10:26 pm Saturday, 29th December, 2007

Once upon a time a little chav called Goldie Lacosse decided to go house breaking on the Forest Estate so set off with a screwdriver as soon as it got dark. She heard that 3 squares, (Mummy Square who worked at the Health Clinic as a receptionist, Daddy Square who worked as a stock purchaser for a Builders Merchant and Teenage Square who was at a posher school), had all gone out to a relatives birthday party.
She prized the kitchen window open and cased the joint with a bike light she used as a torch, stolen from a kid who lived round the corner. As she wandered round the house randomly gobbing on the carpets she decided she felt a bit hungry so went and raided the fridge. She forgot about food as soon as she saw the cans of john smiths so necked two.

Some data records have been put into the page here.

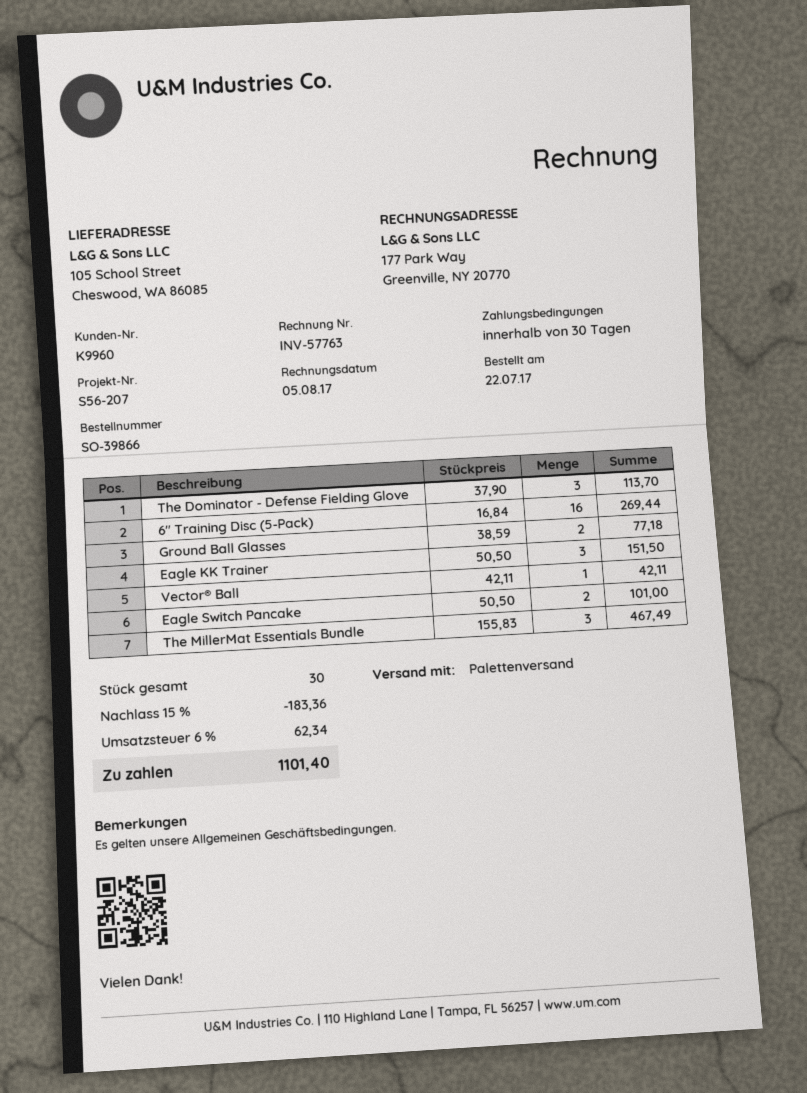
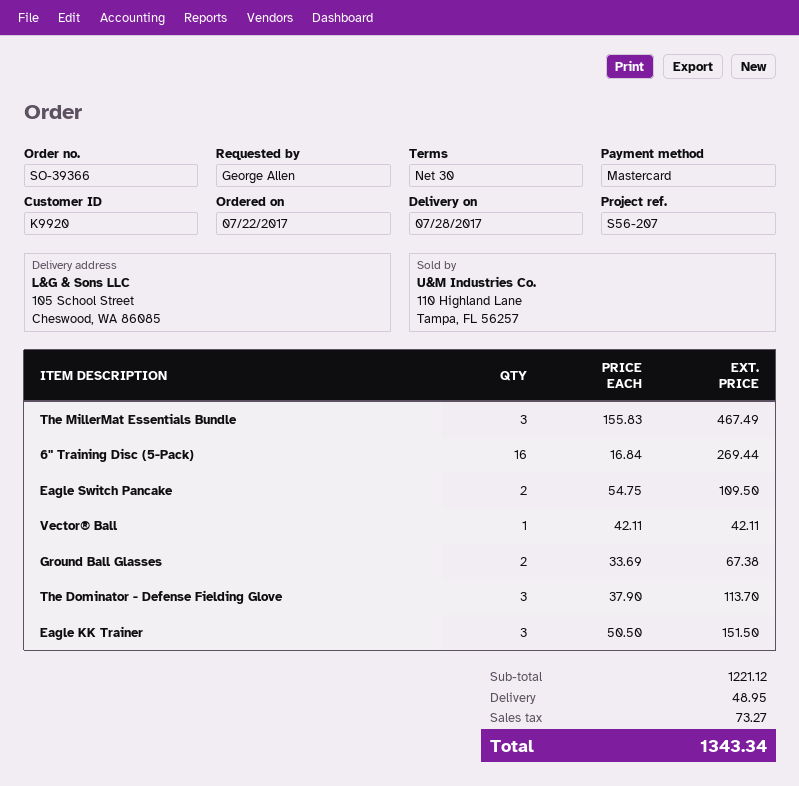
order number: SO-39866 -> SO-39366
customer number: K9960 -> K9920
Ground Ball Glasses: 2 x 38.59 = 77.18 -> 2 x 33.69 = 67.38
Eagle Switch Pancake: 2 x 50.50 = 101.00 -> 2 x 54.75 = 109.50
discount: 15% = 183.36 -> none
shipping: none -> 48.95
tax: 62.34 -> 73.27
total: 1101.40 -> 1343.34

Then she saw a bottle of pinot grigio so finished that but it left an after taste so she swilled her mouth out with a bottle of diet pepsi.
Like all good robbers she decided to check down the sides of the chairs and sofa for cash, scattering cushions everywhere and on finding nothing she slashed the last chair with a stanley knife in frustration.
She stomped upstairs to look for jewellery and cramnmed her pockets. Then to be spiteful she pulled down her Lacosse bottoms and pissed all over the double bed. She then went into the second bedroom and found a PSP and a sony ericsson k850i mobile.
In all her excitement and wityh the effects of the john smiths and pinot grigio she crashed on the single bed and turned the tv on to watch x factor. Then she lit a spliff she stole from her mum's boyfriend and nodded off.
At 10pm the 3 squares came home and Dad went to the fridge for a tin only to find they were gone. 'Who's been supping my beer?' he asked. Mum joined him and saw the pinot grigio was gone and asked 'Who's been drinking my wine?' Worried someone had drank her drink teenie square camne to the fridge and stropped 'Who's had my diet pepsi?'
Dad walked into the lounge and noticed his armchair cushion on the floor and asked 'Who's been sitting in my chair?'
Mum joined him and saw her tv times on the floor with the cushion and asked 'Who's been sitting in my chair?'
Teenie followed and saw her chair ripped to bits and asked 'Who's been in my chair and wrecked it?'
Panicking now, Dad stormed upstairs and into the bedroom and shouted 'Who's been pissing on my bed?'
Mum followed and cried 'Who's been nicking my jewellery?'
Teenie ran into her room and screamed 'There's a chav on my bed!!!'
Dad stormed in and apprehended Goldie Lacosse and Mum phoned the police. the police arrived and arrested Goldie Lacosse and a court date was set for 23rd November. When the date came Goldie Lacosse was given attendence with the Youth Offenders Team and taken on compulsory trips to Alton Towers, Horse Riding and given work experience at a car workshop as well as getting acting lessons and she lived happily ever after.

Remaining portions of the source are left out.